(Items listed in a dataset)
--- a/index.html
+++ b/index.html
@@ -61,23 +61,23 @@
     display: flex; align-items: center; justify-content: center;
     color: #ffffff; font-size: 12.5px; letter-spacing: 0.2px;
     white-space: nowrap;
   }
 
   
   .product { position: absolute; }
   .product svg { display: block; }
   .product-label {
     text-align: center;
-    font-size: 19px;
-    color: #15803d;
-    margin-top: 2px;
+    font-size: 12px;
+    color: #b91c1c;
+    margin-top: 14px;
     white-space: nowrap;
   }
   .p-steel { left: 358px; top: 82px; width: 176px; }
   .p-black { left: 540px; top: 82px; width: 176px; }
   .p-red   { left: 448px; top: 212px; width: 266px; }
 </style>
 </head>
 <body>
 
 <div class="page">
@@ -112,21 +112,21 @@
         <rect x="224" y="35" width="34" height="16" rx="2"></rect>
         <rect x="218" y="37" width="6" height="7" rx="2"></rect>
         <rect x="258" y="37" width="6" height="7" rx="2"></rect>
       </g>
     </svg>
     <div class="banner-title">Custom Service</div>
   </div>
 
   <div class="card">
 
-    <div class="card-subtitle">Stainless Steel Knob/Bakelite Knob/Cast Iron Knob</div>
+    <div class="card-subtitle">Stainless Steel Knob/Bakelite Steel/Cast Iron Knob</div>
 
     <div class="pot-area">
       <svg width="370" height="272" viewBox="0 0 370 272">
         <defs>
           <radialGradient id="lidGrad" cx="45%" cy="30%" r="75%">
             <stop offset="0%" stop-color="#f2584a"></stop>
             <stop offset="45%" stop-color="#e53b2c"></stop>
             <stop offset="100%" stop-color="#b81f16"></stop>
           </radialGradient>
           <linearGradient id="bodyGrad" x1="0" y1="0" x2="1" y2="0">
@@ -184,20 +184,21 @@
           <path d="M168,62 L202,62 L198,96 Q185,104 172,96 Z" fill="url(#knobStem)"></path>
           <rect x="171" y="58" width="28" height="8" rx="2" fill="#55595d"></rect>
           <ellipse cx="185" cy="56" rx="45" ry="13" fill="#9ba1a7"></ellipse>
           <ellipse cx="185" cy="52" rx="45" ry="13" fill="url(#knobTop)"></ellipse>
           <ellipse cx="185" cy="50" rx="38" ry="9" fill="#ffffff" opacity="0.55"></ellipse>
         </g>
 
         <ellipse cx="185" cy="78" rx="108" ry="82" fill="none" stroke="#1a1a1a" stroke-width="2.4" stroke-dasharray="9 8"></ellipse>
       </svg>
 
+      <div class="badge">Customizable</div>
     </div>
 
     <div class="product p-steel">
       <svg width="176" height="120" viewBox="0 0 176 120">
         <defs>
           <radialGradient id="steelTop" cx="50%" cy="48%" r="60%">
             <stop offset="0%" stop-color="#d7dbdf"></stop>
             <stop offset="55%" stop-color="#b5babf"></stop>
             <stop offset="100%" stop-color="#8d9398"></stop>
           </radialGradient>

■ **What the task asks**: The records above should be duplicated in full, exactly as given.

■ **Expected output**:
--- a/index.html
+++ b/index.html
@@ -61,23 +61,23 @@
     display: flex; align-items: center; justify-content: center;
     color: #ffffff; font-size: 12.5px; letter-spacing: 0.2px;
     white-space: nowrap;
   }
 
   
   .product { position: absolute; }
   .product svg { display: block; }
   .product-label {
     text-align: center;
-    font-size: 19px;
-    color: #15803d;
-    margin-top: 2px;
+    font-size: 12px;
+    color: #b91c1c;
+    margin-top: 14px;
     white-space: nowrap;
   }
   .p-steel { left: 358px; top: 82px; width: 176px; }
   .p-black { left: 540px; top: 82px; width: 176px; }
   .p-red   { left: 448px; top: 212px; width: 266px; }
 </style>
 </head>
 <body>
 
 <div class="page">
@@ -112,21 +112,21 @@
         <rect x="224" y="35" width="34" height="16" rx="2"></rect>
         <rect x="218" y="37" width="6" height="7" rx="2"></rect>
         <rect x="258" y="37" width="6" height="7" rx="2"></rect>
       </g>
     </svg>
     <div class="banner-title">Custom Service</div>
   </div>
 
   <div class="card">
 
-    <div class="card-subtitle">Stainless Steel Knob/Bakelite Knob/Cast Iron Knob</div>
+    <div class="card-subtitle">Stainless Steel Knob/Bakelite Steel/Cast Iron Knob</div>
 
     <div class="pot-area">
       <svg width="370" height="272" viewBox="0 0 370 272">
         <defs>
           <radialGradient id="lidGrad" cx="45%" cy="30%" r="75%">
             <stop offset="0%" stop-color="#f2584a"></stop>
             <stop offset="45%" stop-color="#e53b2c"></stop>
             <stop offset="100%" stop-color="#b81f16"></stop>
           </radialGradient>
           <linearGradient id="bodyGrad" x1="0" y1="0" x2="1" y2="0">
@@ -184,20 +184,21 @@
           <path d="M168,62 L202,62 L198,96 Q185,104 172,96 Z" fill="url(#knobStem)"></path>
           <rect x="171" y="58" width="28" height="8" rx="2" fill="#55595d"></rect>
           <ellipse cx="185" cy="56" rx="45" ry="13" fill="#9ba1a7"></ellipse>
           <ellipse cx="185" cy="52" rx="45" ry="13" fill="url(#knobTop)"></ellipse>
           <ellipse cx="185" cy="50" rx="38" ry="9" fill="#ffffff" opacity="0.55"></ellipse>
         </g>
 
         <ellipse cx="185" cy="78" rx="108" ry="82" fill="none" stroke="#1a1a1a" stroke-width="2.4" stroke-dasharray="9 8"></ellipse>
       </svg>
 
+      <div class="badge">Customizable</div>
     </div>
 
     <div class="product p-steel">
       <svg width="176" height="120" viewBox="0 0 176 120">
         <defs>
           <radialGradient id="steelTop" cx="50%" cy="48%" r="60%">
             <stop offset="0%" stop-color="#d7dbdf"></stop>
             <stop offset="55%" stop-color="#b5babf"></stop>
             <stop offset="100%" stop-color="#8d9398"></stop>
           </radialGradient>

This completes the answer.